History and national security, career advice and gratitude, and discussion of revolution — in material and product design — were on the menu this month as the department of materials science and engineering celebrated the 125th anniversary of its founding.

The event kicked off in Iacocca Hall as featured speaker and former astronaut Terry J. Hart ’68gave a talk titled “Enabling the Moon.” Hart is currently a professor of practice in Lehigh’s department of mechanical engineering and mechanics.

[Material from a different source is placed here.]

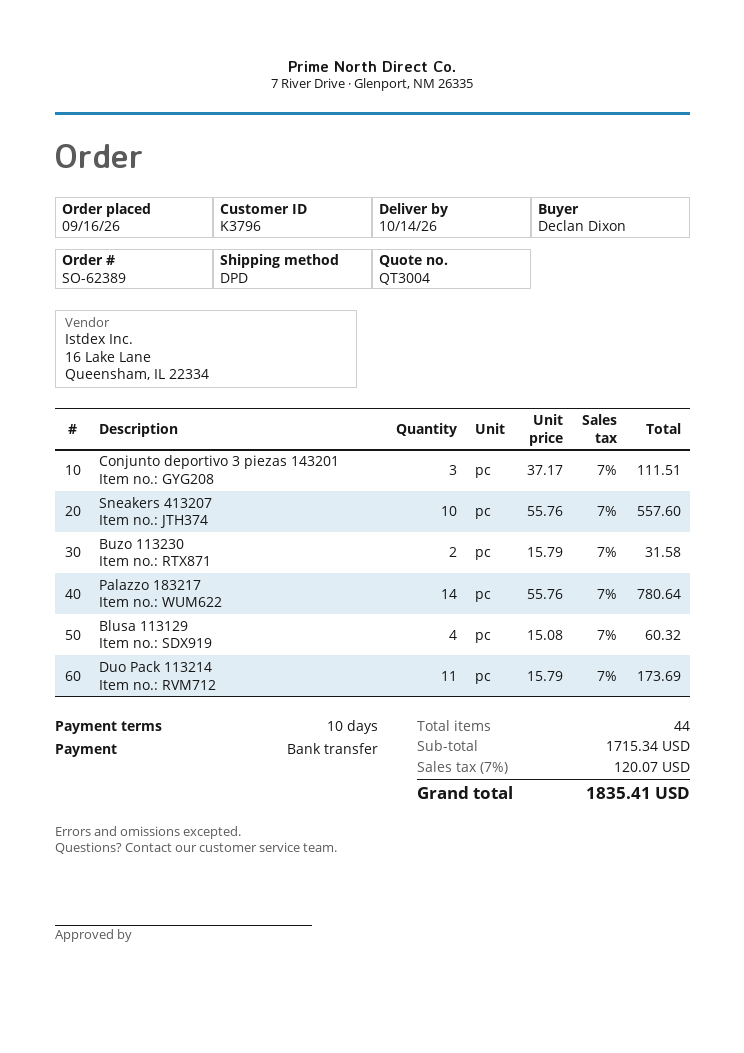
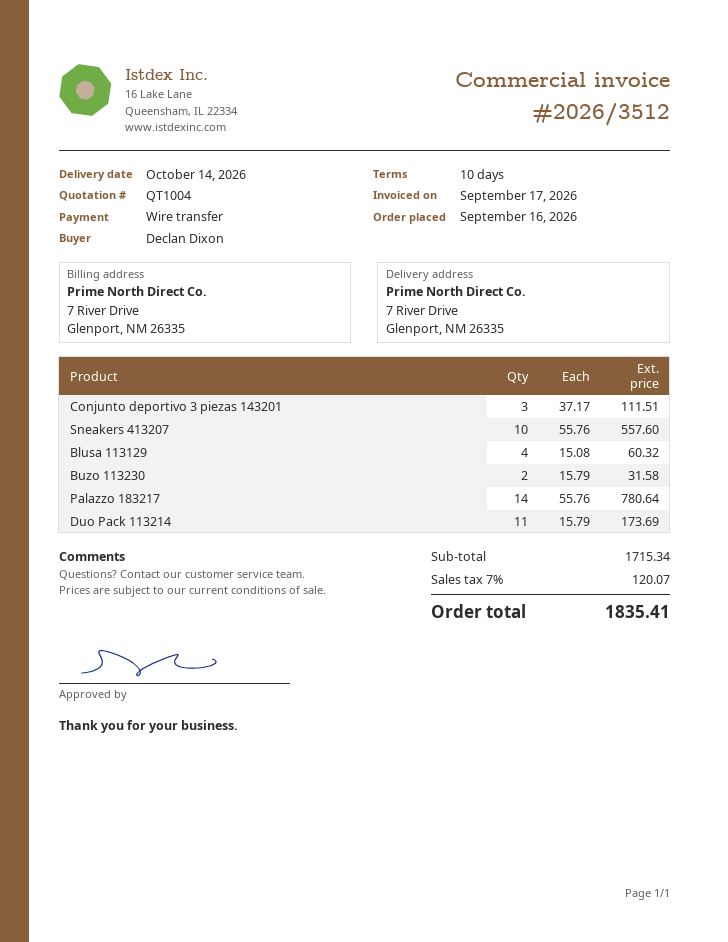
quote number: QT3004 -> QT1004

Michael R. Notis ’60 ’63 M.S. ’69 Ph.D., professor emeritus of materials science and engineering, explore the department’s history during a presentation titled “Facts: Firsts and Fun.” Seven recent alumni of the department also presented during a panel discussion on career advice.

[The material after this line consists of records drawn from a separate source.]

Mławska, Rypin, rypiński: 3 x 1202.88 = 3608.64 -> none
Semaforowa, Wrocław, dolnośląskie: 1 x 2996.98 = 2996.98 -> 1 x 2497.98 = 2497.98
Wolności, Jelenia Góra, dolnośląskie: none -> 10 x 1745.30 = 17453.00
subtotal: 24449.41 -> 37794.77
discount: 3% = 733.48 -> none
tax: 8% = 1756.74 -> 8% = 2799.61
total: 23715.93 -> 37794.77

Notis' presentation highlighted several key events from the department’s history, including:

  • Mining and metallurgy made up one of the five original academic programs of study when Lehigh was founded in 1865.
  • Lehigh began awarding the B.S. in metallurgy in 1890-91, when mining and metallurgy were separated into two departments. In 1898, the department of metallurgy was established.
  • When Lehigh reinstituted its Ph.D. program in 1938, two international students—Shang-Shoa Young (Yang Shang-Shoa) from Beijing, China, and Vittorio De Nora from Milan, Italy—joined two chemistry students to become the first students to receive the degree.
  • The department’s name was changed to metallurgy and materials science in 1965 and to materials science and engineering in 1986.
  • The Materials Research Center was established in 1965; its name was changed in 2003 to the Center for Advanced Materials and Nanotechnology.
  • The department houses one of the most extensive collections of electron microscopes in the U.S. In 1970, the department began offering its annual Microscopy School, which has trained nearly 6,000 engineers, scientists and technicians from around the world.
  • Several other leading research centers are housed in the department. They include the Institute for Metal Forming, the International Materials Institute for New Functionality in Glass, and the Materials Pennsylvania Coalition (MatPAC).

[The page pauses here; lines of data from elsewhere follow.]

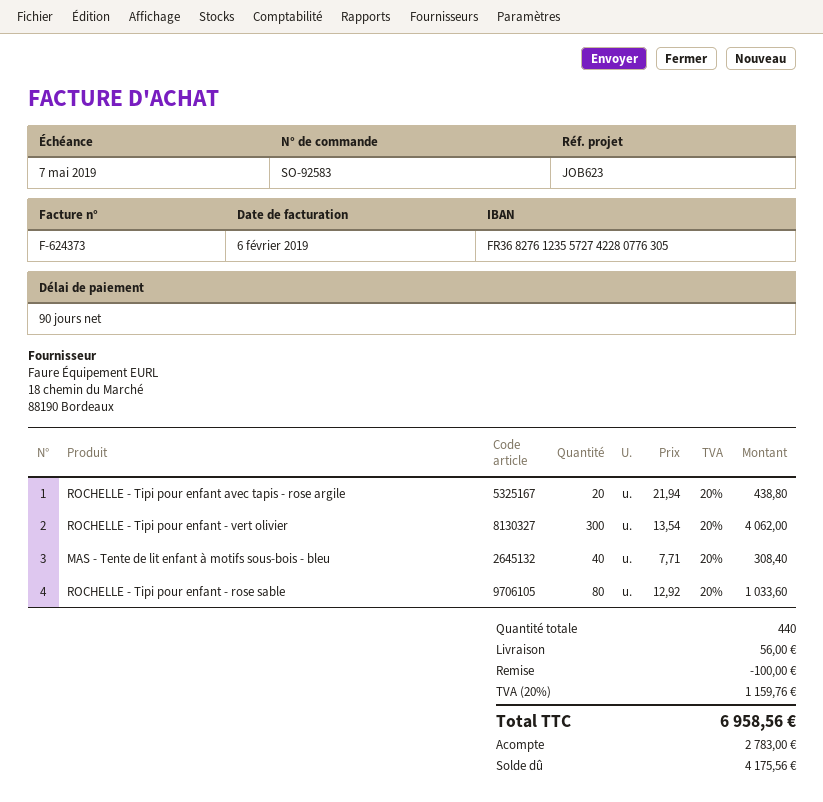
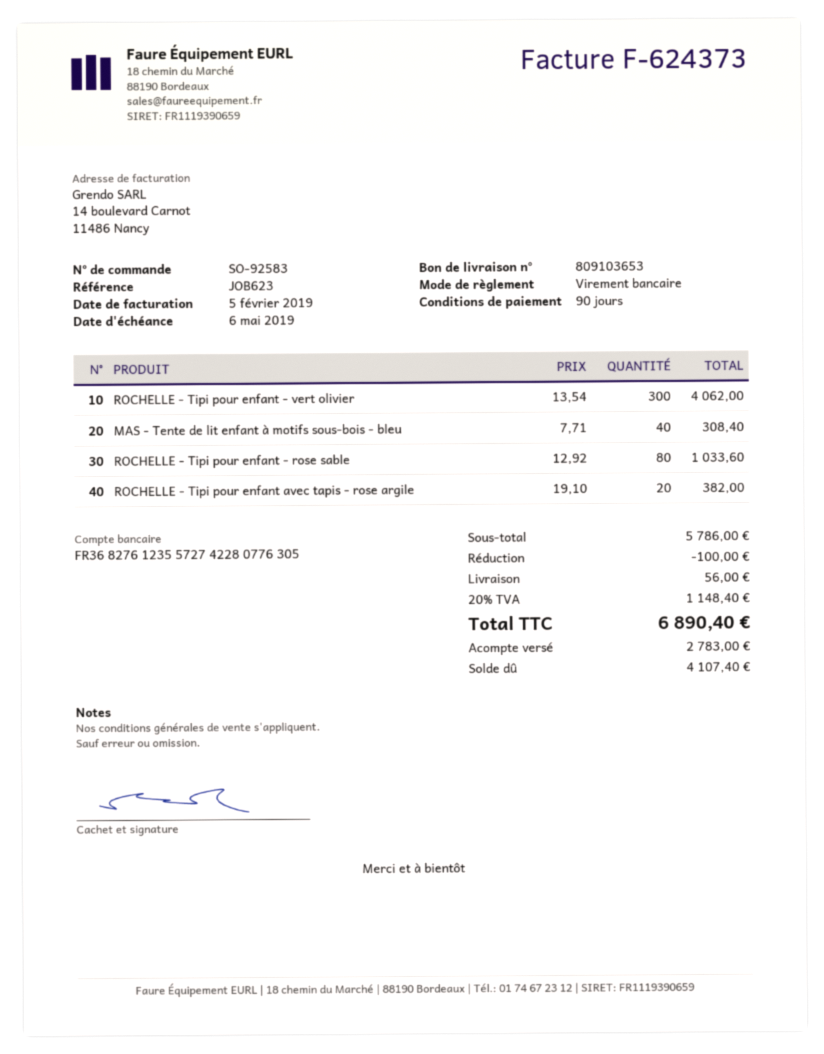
invoice date: 2019-02-06 -> 2019-02-05
due date: 2019-05-07 -> 2019-05-06
ROCHELLE - Tipi pour enfant avec tapis - rose argile: 20 x 21.94 = 438.80 -> 20 x 19.10 = 382.00
tax: 20% = 1159.76 -> 20% = 1148.40
total: 6958.56 -> 6890.40
balance: 4175.56 -> 4107.40

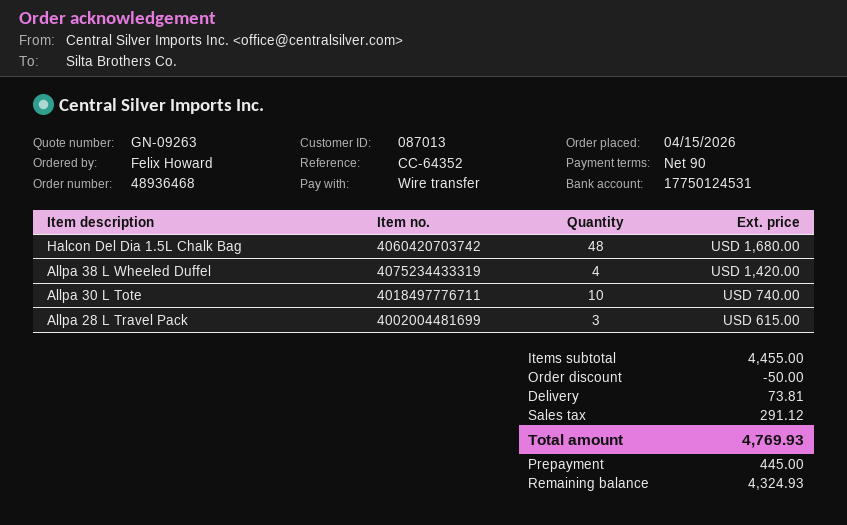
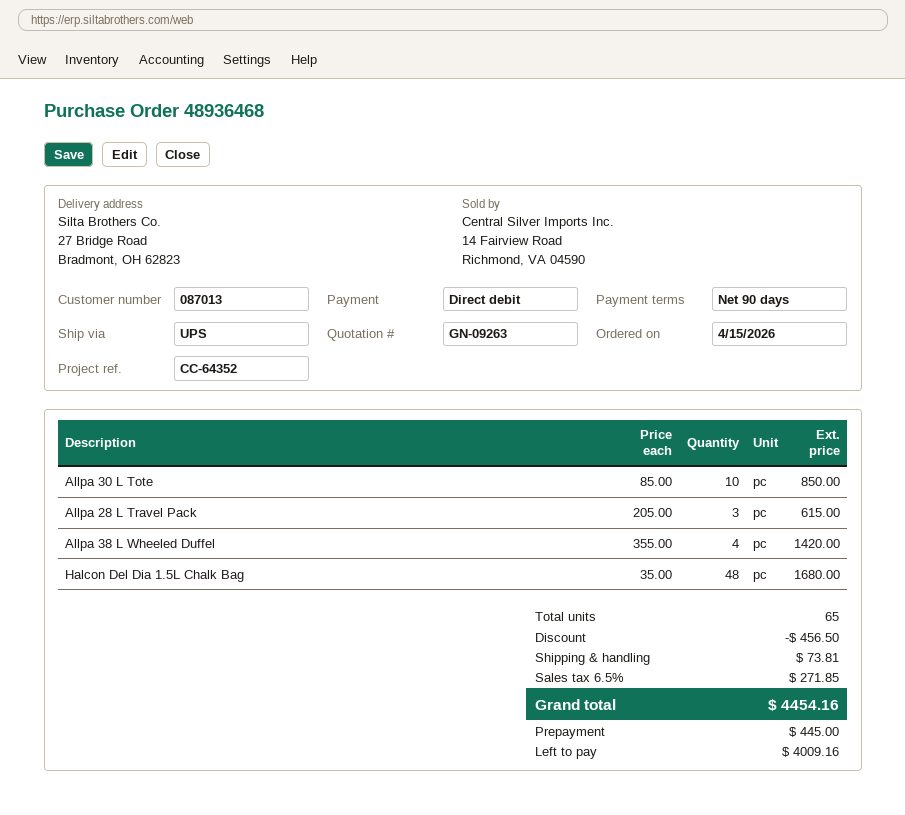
payment method: bank transfer -> direct debit
Allpa 30 L Tote: 10 for 740.00 -> 10 for 850.00
discount: 50.00 -> 456.50
tax: 291.12 -> 271.85
total: 4769.93 -> 4454.16
balance: 4324.93 -> 4009.16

The department also presented its Distinguished Alumni Award to four former students:

  • Hamid R. Azimi ’91 M.S. ’94 Ph.D. is vice president for the Technology and Manufacturing Group and director of Substrate Packaging Technology Development with Intel Corp.
  • Terrence S. Hahn ’87 ’92 M.Eng. is president and CEO of Honeywell Transportation Systems.
  • Joan D. Stanescu ’87 ’92 M.S. is a former technology manager with Lucent/Agere/Triquint and also with IBM. Stanescu, who is married to Hahn, is also a violist with the La Châtaigneraie Orchestra in Geneva, Switzerland.
  • Richard W. Hertzberg ’65 Ph.D. is professor emeritus and former chair of the department.

Read the full story at the Lehigh University News Center.

-Kurt Pfitzer is the Manager, Editorial Services for the Office of Communications and Public Affairs at Lehigh University.


Banners inside Whitaker lab attest to the scope of materials science and showcase the research centers and other endeavors at Lehigh that are related to materials science. (Photo courtesy Mary Anne Lynch/Lehigh University)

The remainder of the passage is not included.